Among the lessons she learned from Emerge Maine was “how to accept defeat,” she says. Participating in the program “was really formative.” Now, Barkley is helping to replicate that formative experience for women of varied ages and backgrounds and occupations.
“We have teachers and lawyers and social workers,” she says of this year’s 15 participants. “We even have a grandmother.”
Through its efforts, Emerge Maine aims to challenge sexism in politics, Barkley says, a belief that “women shouldn’t be in politics or shouldn’t have as big a role.”
“Women get asked, ‘How can you run for office with kids in high school or little ones at home?’ They don’t ask men that question,” she says. “They judge ambition on whether a woman has a family. That’s sad to me.”
Maine politics boasts a number of female trailblazers, Barkley says. Women like Libby Mitchell and Hannah Pingree have “defied the odds.” Emily Cain and Chellie Pingree are stalwart supporters of Emerge Maine, she says, adding that Maine women with political ambitions can be grateful for those role models. Women also have a strong contingent of male allies who support Emerge Maine’s efforts, Barkley says.
Barkley has sought to empower women since her days as an undergraduate student at the University of Michigan.
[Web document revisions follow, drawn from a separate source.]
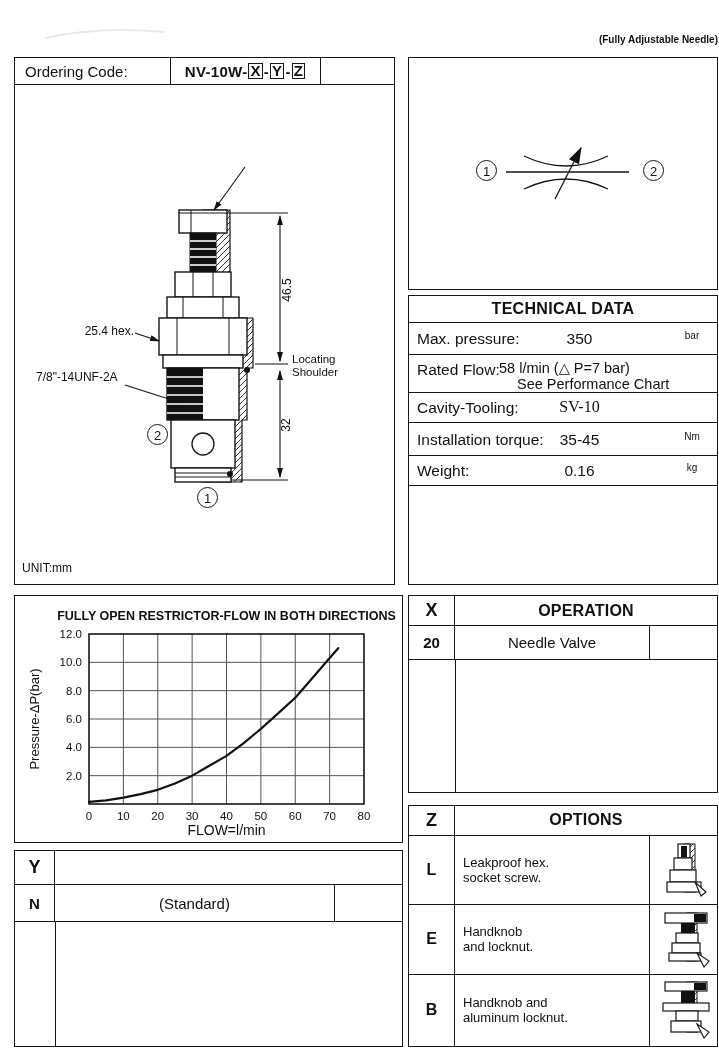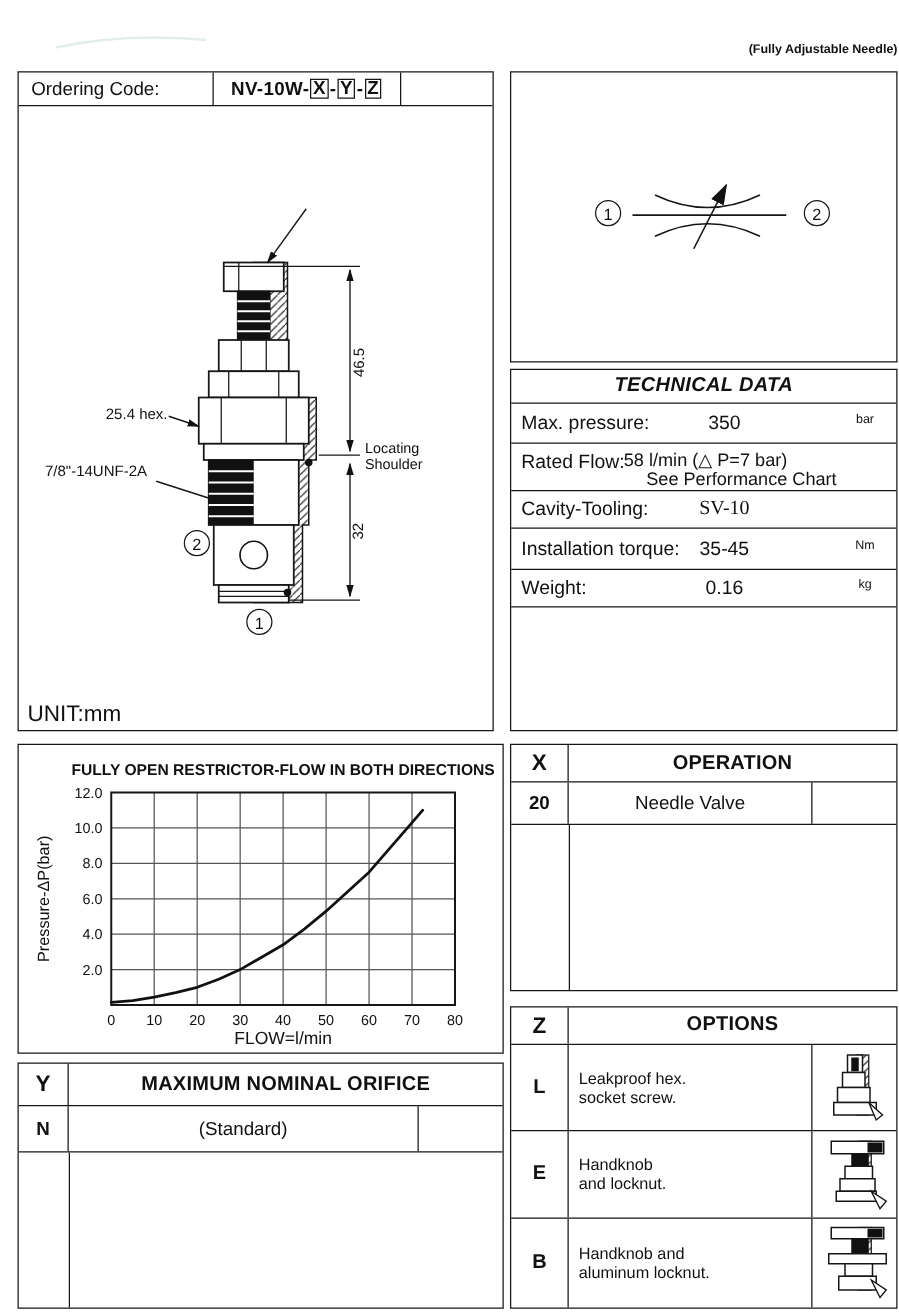--- a/index.html
+++ b/index.html
@@ -24,7 +24,7 @@
   .dim-label{position:absolute;font-size:12px;transform:rotate(-90deg);transform-origin:center;}
   
   .td-title{height:26px;border-bottom:1.6px solid #161616;display:flex;align-items:center;justify-content:center;
-            font-weight:bold;font-size:16px;letter-spacing:.3px;font-style:italic;}
+            font-weight:bold;font-size:16px;letter-spacing:.3px;}
   .td-row{position:relative;border-bottom:1.4px solid #161616;box-sizing:border-box;}
   .td-label{position:absolute;left:8px;font-size:15.5px;}
   .td-value{position:absolute;left:118px;width:105px;text-align:center;font-size:15.5px;}

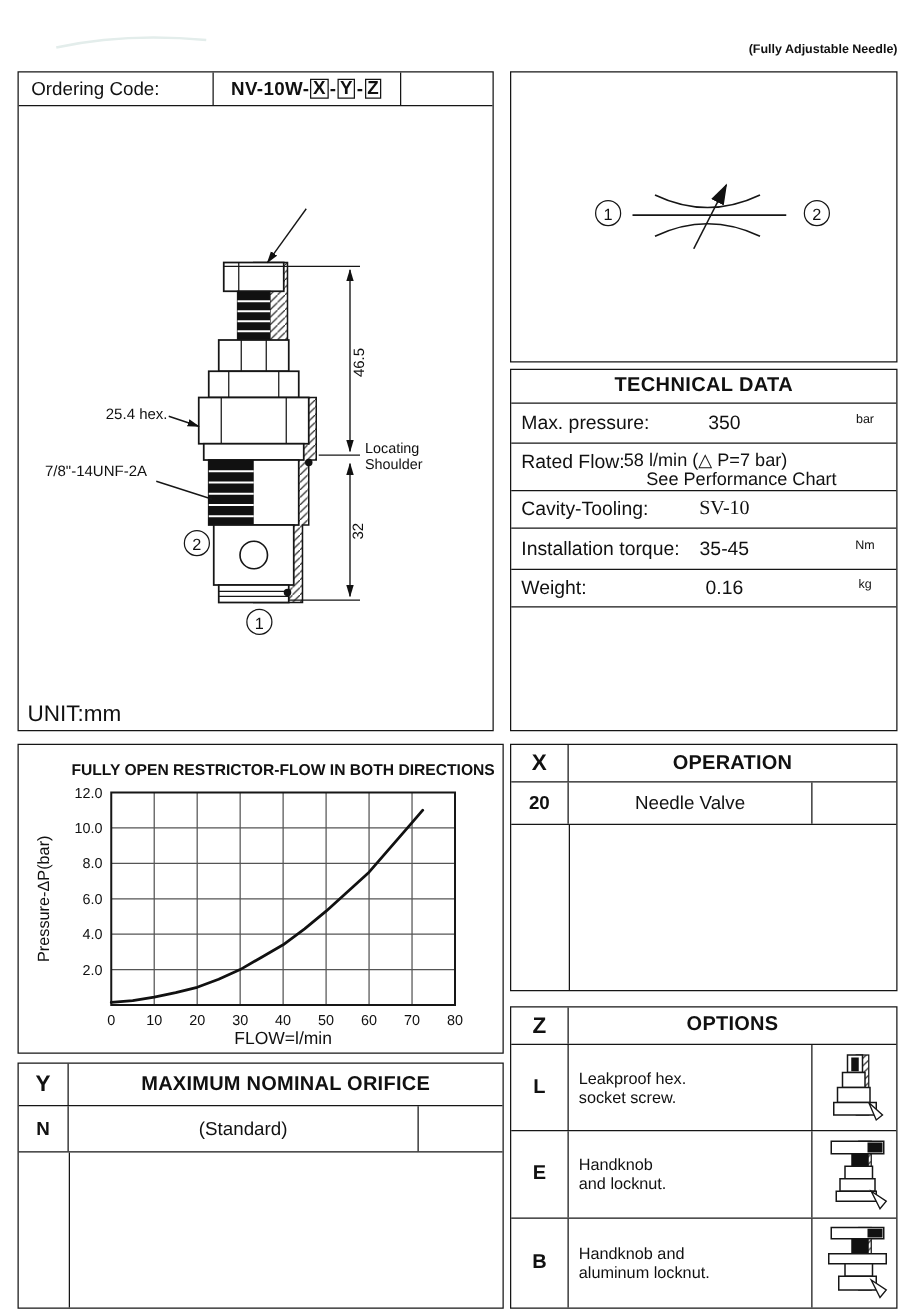--- a/index.html
+++ b/index.html
@@ -142,7 +142,7 @@
   <div class="dim-label" style="left:274px;top:418px;width:24px;text-align:center;">32</div>
   <div class="circ" style="left:147px;top:424px;">2</div>
   <div class="circ" style="left:197px;top:487px;">1</div>
-  <div class="abs" style="left:22px;top:561px;font-size:18px;">UNIT:mm</div>
+  <div class="abs" style="left:22px;top:561px;font-size:12px;">UNIT:mm</div>
 
   <div class="box" style="left:408px;top:57px;width:310px;height:233px;">
     <svg width="307" height="230" viewBox="0 0 307 230">

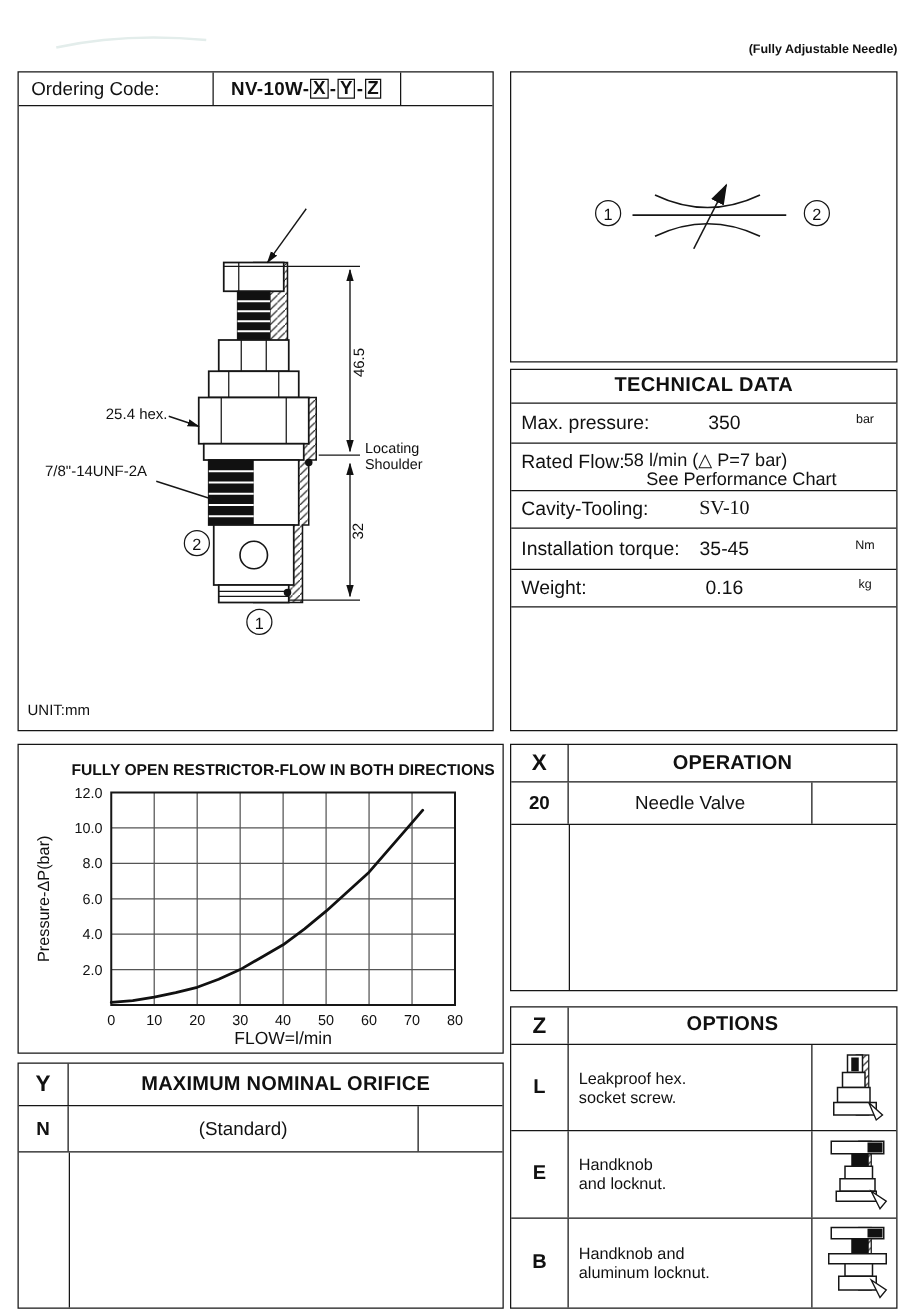--- a/index.html
+++ b/index.html
@@ -312,7 +312,6 @@
   <div class="box" style="left:14px;top:850px;width:389px;height:197px;display:flex;flex-direction:column;">
     <div class="ct-header" style="height:34px;">
       <div class="ct-codecol" style="width:40px;font-size:18px;">Y</div>
-      <div class="ct-titlecell">MAXIMUM NOMINAL ORIFICE</div>
     </div>
     <div class="ct-row" style="height:37px;">
       <div class="ct-codecol" style="width:40px;font-size:15px;">N</div>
“I was a little bit of a cliche?,” she says, laughing. “I was a women’s studies major. I came out my freshman year. Ann Arbor was very politically active and I’m very thankful. I still watch football every weekend in the fall.”
But she traces her roots as a feminist back even further than that.
“My father was a feminist and my role model,” she says. “He likes to joke, ‘I wanted to raise two strong, confident women. I might have gone too far.’ ”
Barkley says her mother set an example, too, going back to college when she was in her 40s in order to contribute to the family’s finances.
“I never thought being a woman would prevent me from getting what I wanted,” Barkley says.
But her experience in domestic violence prevention, where she made her career until two years ago, taught her what “women are up against.”
“We want to bring women into Emerge Maine who had experiences like me,” Barkley says, but the organization is equally about “empowering women who didn’t, and help them gain and find strength.”
“There’s a lot of work to be done.”
It’s been 10 years, and Jill Barkley is still intent on doing her part.